[Records contained in a dataset]

Content starts

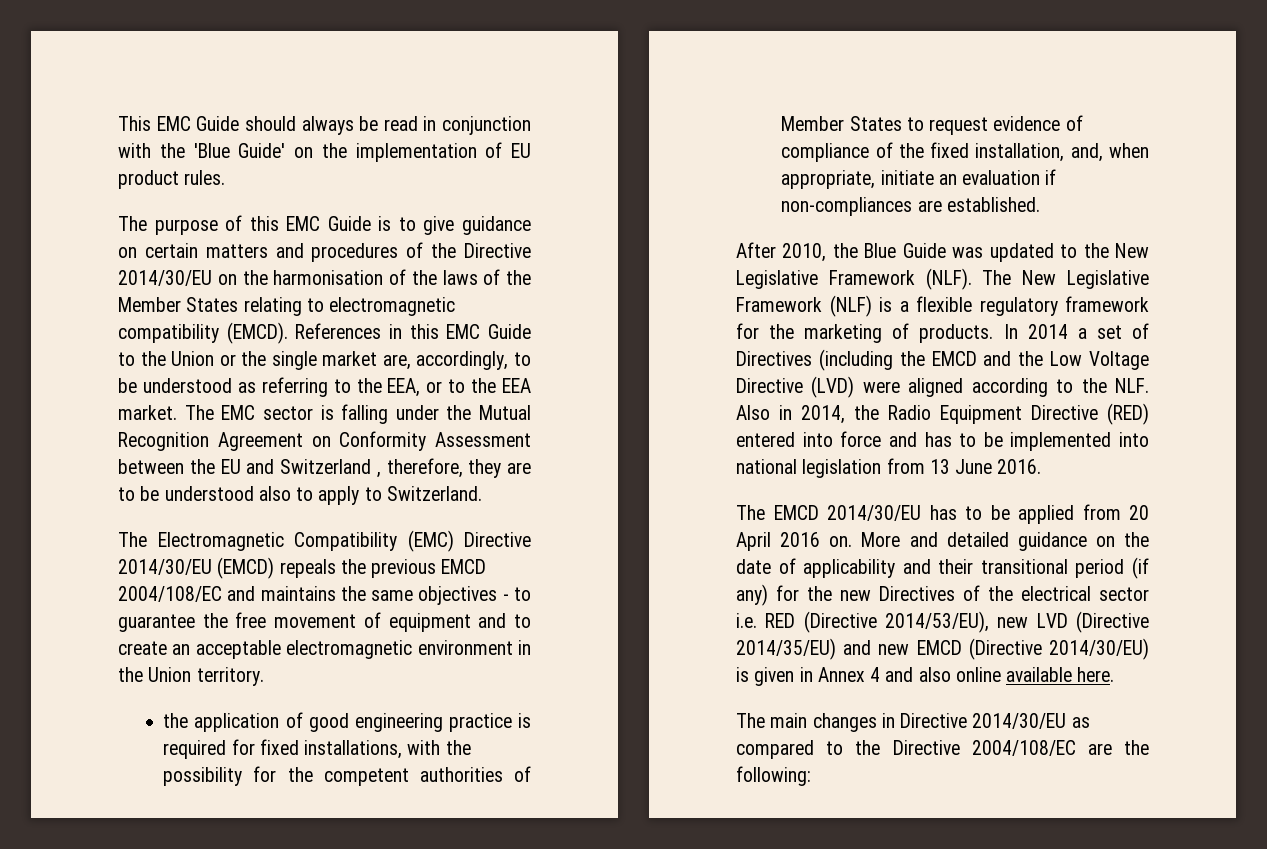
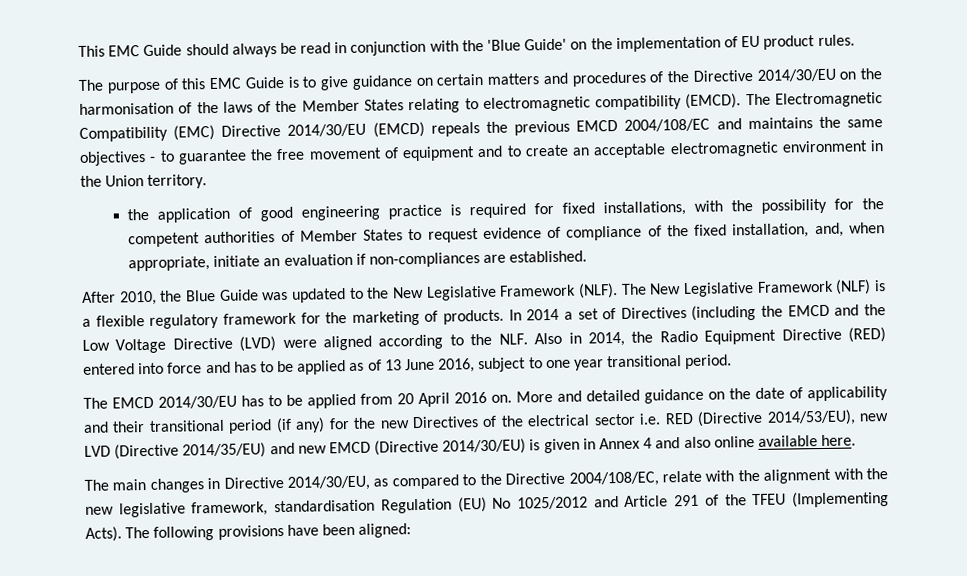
- The purpose of this EMC Guide is to give guidance on certain matters and procedures of the Directive 2014/30/EU on the harmonisation of the laws of the Member States relating to electromagnetic compatibility (EMCD). References in this EMC Guide to the Union or the single market are, accordingly, to be understood as referring to the EEA, or to the EEA market. The EMC sector is falling under the Mutual Recognition Agreement on Conformity Assessment between the EU and Switzerland , therefore, they are to be understood also to apply to Switzerland.
- The Electromagnetic Compatibility (EMC) Directive 2014/30/EU (EMCD) repeals the previous EMCD 2004/108/EC and maintains the same objectives - to guarantee the free movement of equipment and to create an acceptable electromagnetic environment in the Union territory.
+ The purpose of this EMC Guide is to give guidance on certain matters and procedures of the Directive 2014/30/EU on the harmonisation of the laws of the Member States relating to electromagnetic compatibility (EMCD). The Electromagnetic Compatibility (EMC) Directive 2014/30/EU (EMCD) repeals the previous EMCD 2004/108/EC and maintains the same objectives - to guarantee the free movement of equipment and to create an acceptable electromagnetic environment in the Union territory.
- In 2014 a set of Directives (including the EMCD and the Low Voltage Directive (LVD) were aligned according to the NLF. Also in 2014, the Radio Equipment Directive (RED) entered into force and has to be implemented into national legislation from 13 June 2016.
+ In 2014 a set of Directives (including the EMCD and the Low Voltage Directive (LVD) were aligned according to the NLF. Also in 2014, the Radio Equipment Directive (RED) entered into force and has to be applied as of 13 June 2016, subject to one year transitional period.
- The main changes in Directive 2014/30/EU as compared to the Directive 2004/108/EC are the following:
+ The main changes in Directive 2014/30/EU, as compared to the Directive 2004/108/EC, relate with the alignment with the new legislative framework, standardisation Regulation (EU) No 1025/2012 and Article 291 of the TFEU (Implementing Acts). The following provisions have been aligned:

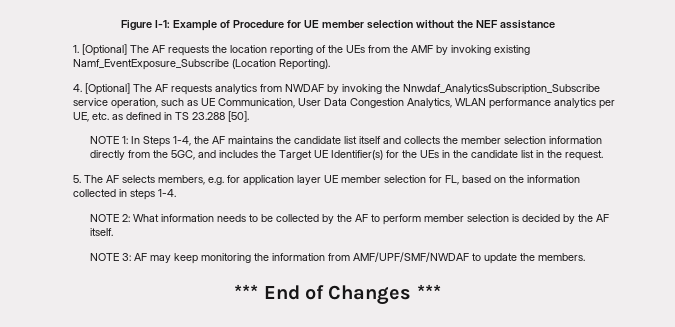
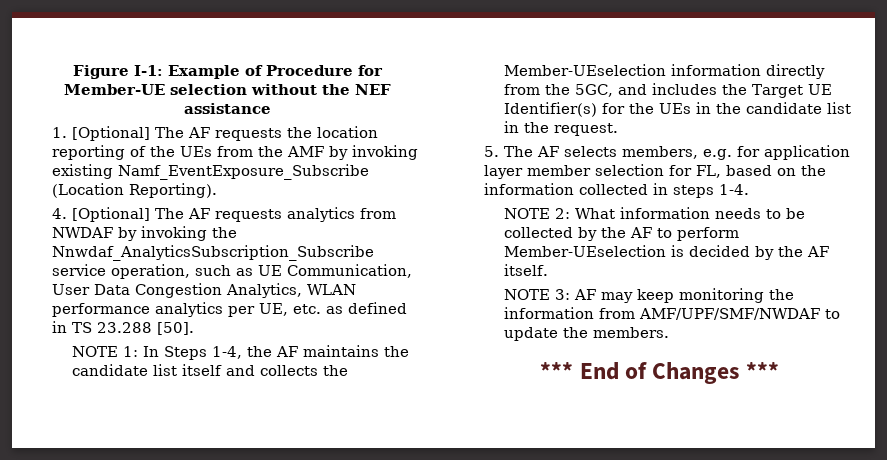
- Figure I-1: Example of Procedure for UE member selection without the NEF assistance
+ Figure I-1: Example of Procedure for Member-UE selection without the NEF assistance
- NOTE 1: In Steps 1-4, the AF maintains the candidate list itself and collects the member selection information directly from the 5GC, and includes the Target UE Identifier(s) for the UEs in the candidate list in the request.
+ NOTE 1: In Steps 1-4, the AF maintains the candidate list itself and collects the Member-UEselection information directly from the 5GC, and includes the Target UE Identifier(s) for the UEs in the candidate list in the request.
- 5. The AF selects members, e.g. for application layer UE member selection for FL, based on the information collected in steps 1-4.
+ 5. The AF selects members, e.g. for application layer member selection for FL, based on the information collected in steps 1-4.
- NOTE 2: What information needs to be collected by the AF to perform member selection is decided by the AF itself.
+ NOTE 2: What information needs to be collected by the AF to perform Member-UEselection is decided by the AF itself.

Content ends

**Problem**
Print the records again exactly, pictures excluded.

**Response area**
- The purpose of this EMC Guide is to give guidance on certain matters and procedures of the Directive 2014/30/EU on the harmonisation of the laws of the Member States relating to electromagnetic compatibility (EMCD). References in this EMC Guide to the Union or the single market are, accordingly, to be understood as referring to the EEA, or to the EEA market. The EMC sector is falling under the Mutual Recognition Agreement on Conformity Assessment between the EU and Switzerland , therefore, they are to be understood also to apply to Switzerland.
- The Electromagnetic Compatibility (EMC) Directive 2014/30/EU (EMCD) repeals the previous EMCD 2004/108/EC and maintains the same objectives - to guarantee the free movement of equipment and to create an acceptable electromagnetic environment in the Union territory.
+ The purpose of this EMC Guide is to give guidance on certain matters and procedures of the Directive 2014/30/EU on the harmonisation of the laws of the Member States relating to electromagnetic compatibility (EMCD). The Electromagnetic Compatibility (EMC) Directive 2014/30/EU (EMCD) repeals the previous EMCD 2004/108/EC and maintains the same objectives - to guarantee the free movement of equipment and to create an acceptable electromagnetic environment in the Union territory.
- In 2014 a set of Directives (including the EMCD and the Low Voltage Directive (LVD) were aligned according to the NLF. Also in 2014, the Radio Equipment Directive (RED) entered into force and has to be implemented into national legislation from 13 June 2016.
+ In 2014 a set of Directives (including the EMCD and the Low Voltage Directive (LVD) were aligned according to the NLF. Also in 2014, the Radio Equipment Directive (RED) entered into force and has to be applied as of 13 June 2016, subject to one year transitional period.
- The main changes in Directive 2014/30/EU as compared to the Directive 2004/108/EC are the following:
+ The main changes in Directive 2014/30/EU, as compared to the Directive 2004/108/EC, relate with the alignment with the new legislative framework, standardisation Regulation (EU) No 1025/2012 and Article 291 of the TFEU (Implementing Acts). The following provisions have been aligned:

- Figure I-1: Example of Procedure for UE member selection without the NEF assistance
+ Figure I-1: Example of Procedure for Member-UE selection without the NEF assistance
- NOTE 1: In Steps 1-4, the AF maintains the candidate list itself and collects the member selection information directly from the 5GC, and includes the Target UE Identifier(s) for the UEs in the candidate list in the request.
+ NOTE 1: In Steps 1-4, the AF maintains the candidate list itself and collects the Member-UEselection information directly from the 5GC, and includes the Target UE Identifier(s) for the UEs in the candidate list in the request.
- 5. The AF selects members, e.g. for application layer UE member selection for FL, based on the information collected in steps 1-4.
+ 5. The AF selects members, e.g. for application layer member selection for FL, based on the information collected in steps 1-4.
- NOTE 2: What information needs to be collected by the AF to perform member selection is decided by the AF itself.
+ NOTE 2: What information needs to be collected by the AF to perform Member-UEselection is decided by the AF itself.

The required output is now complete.